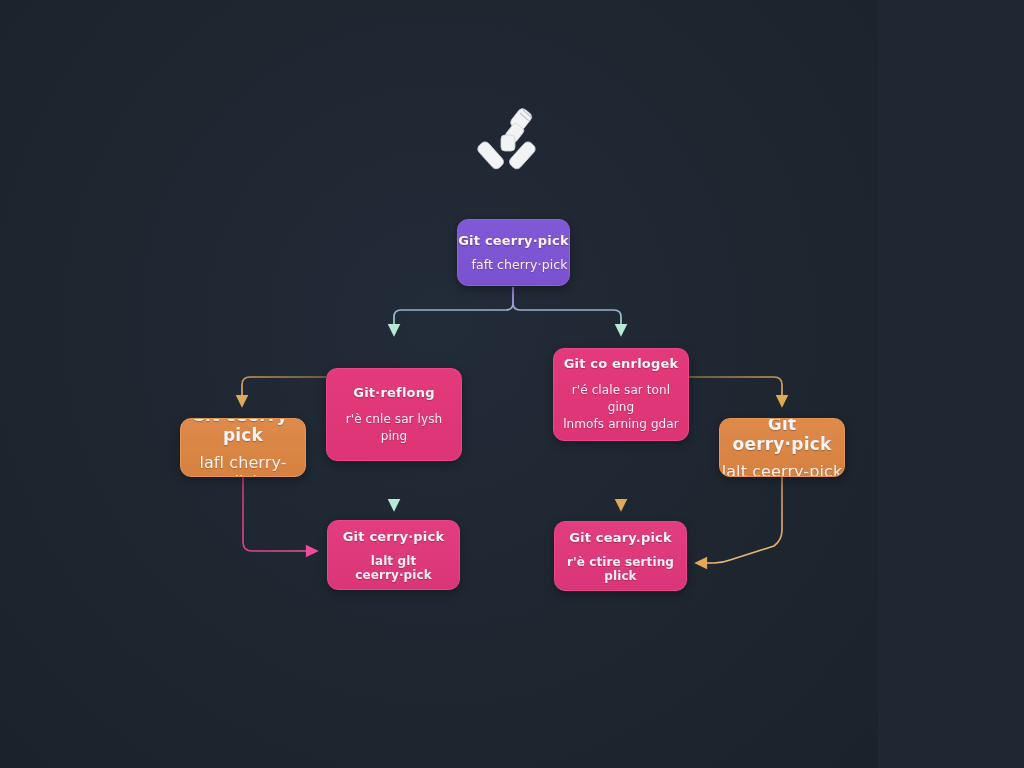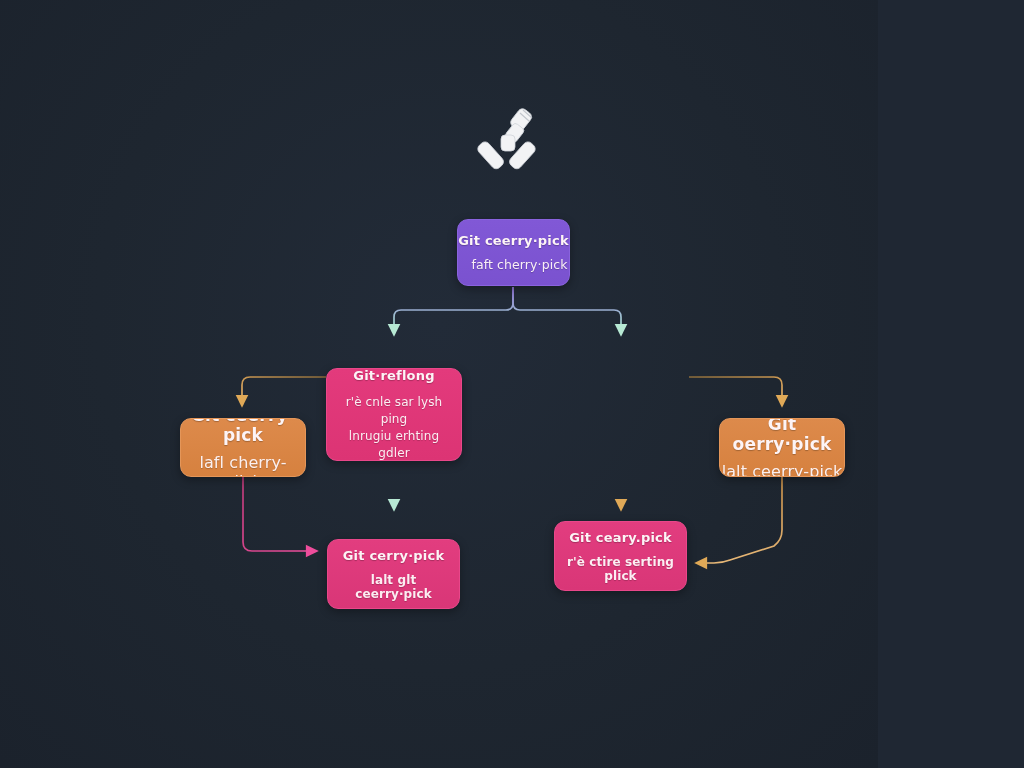--- a/index.html
+++ b/index.html
@@ -208,6 +208,11 @@
     <div class="sub">lnrugiu erhting gdler</div>
   </div>
 
+  <div class="node node-pink-mid" id="node-mid-right">
+    <div class="title">Git co enrlogek</div>
+    <div class="sub">r'é clale sar tonl ging</div>
+    <div class="sub">lnmofs arning gdar</div>
+  </div>
 
   <div class="node node-orange" id="node-orange-left">
     <div class="title">Git ceerry-pick</div>

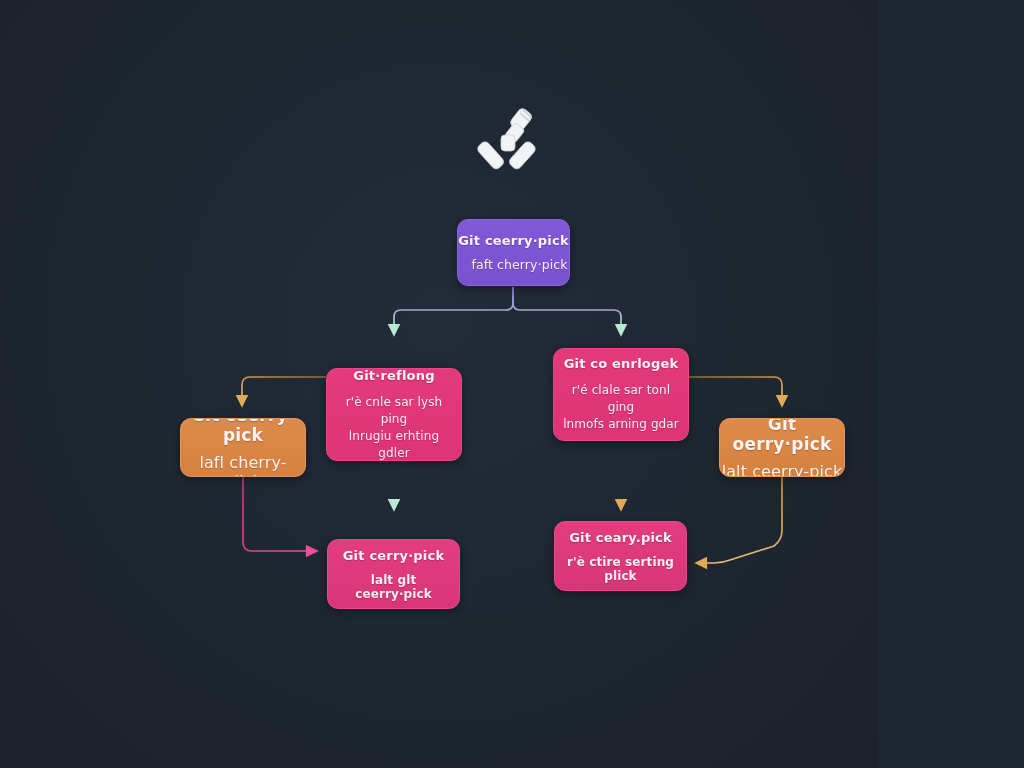--- a/index.html
+++ b/index.html
@@ -205,7 +205,6 @@
   <div class="node node-pink-mid" id="node-mid-left">
     <div class="title">Git·reflong</div>
     <div class="sub">r'è cnle sar lysh ping</div>
-    <div class="sub">lnrugiu erhting gdler</div>
   </div>
 
   <div class="node node-pink-mid" id="node-mid-right">

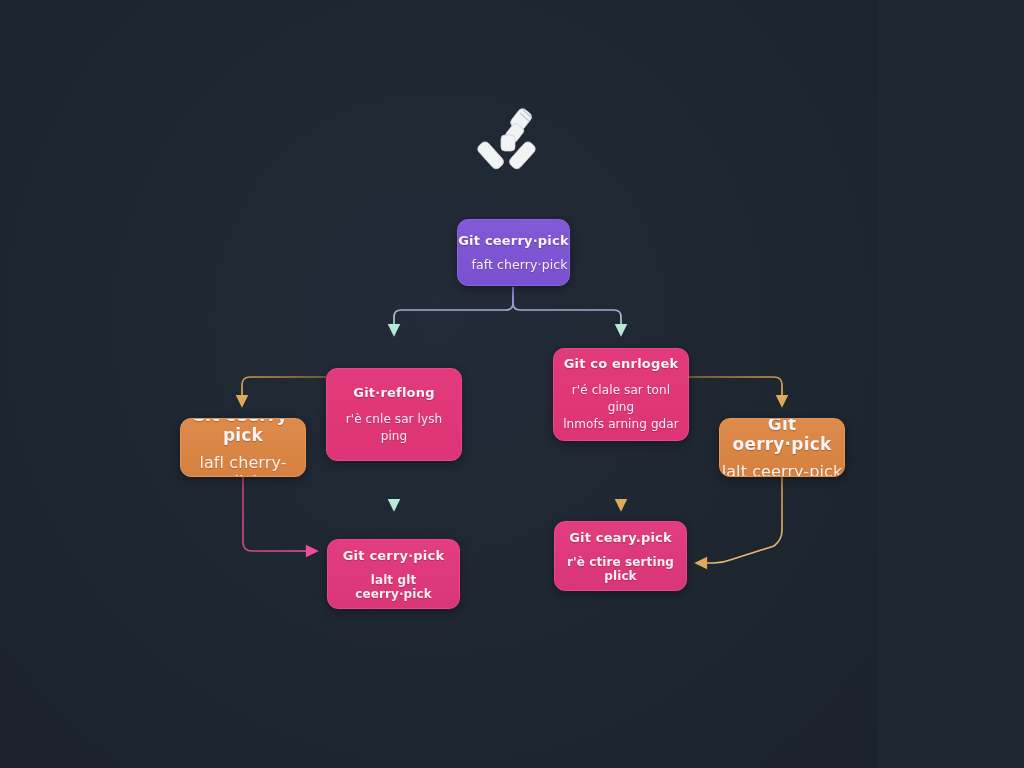--- a/index.html
+++ b/index.html
@@ -95,7 +95,7 @@
   }
   .node-pink-bottom .title { font-size: 13px; margin-bottom: 10px; }
   .node-pink-bottom .sub   { font-size: 12px; font-weight: bold; }
-  #node-bottom-left  { left: 327px; top: 539px; }
+  #node-bottom-left  { left: 327px; top: 520px; }
   #node-bottom-right { left: 554px; top: 521px; }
* * *
--- Instructions for the task ---
Reply by stating only how many lines in the listing hold the word "bottom".

--- Task result ---
5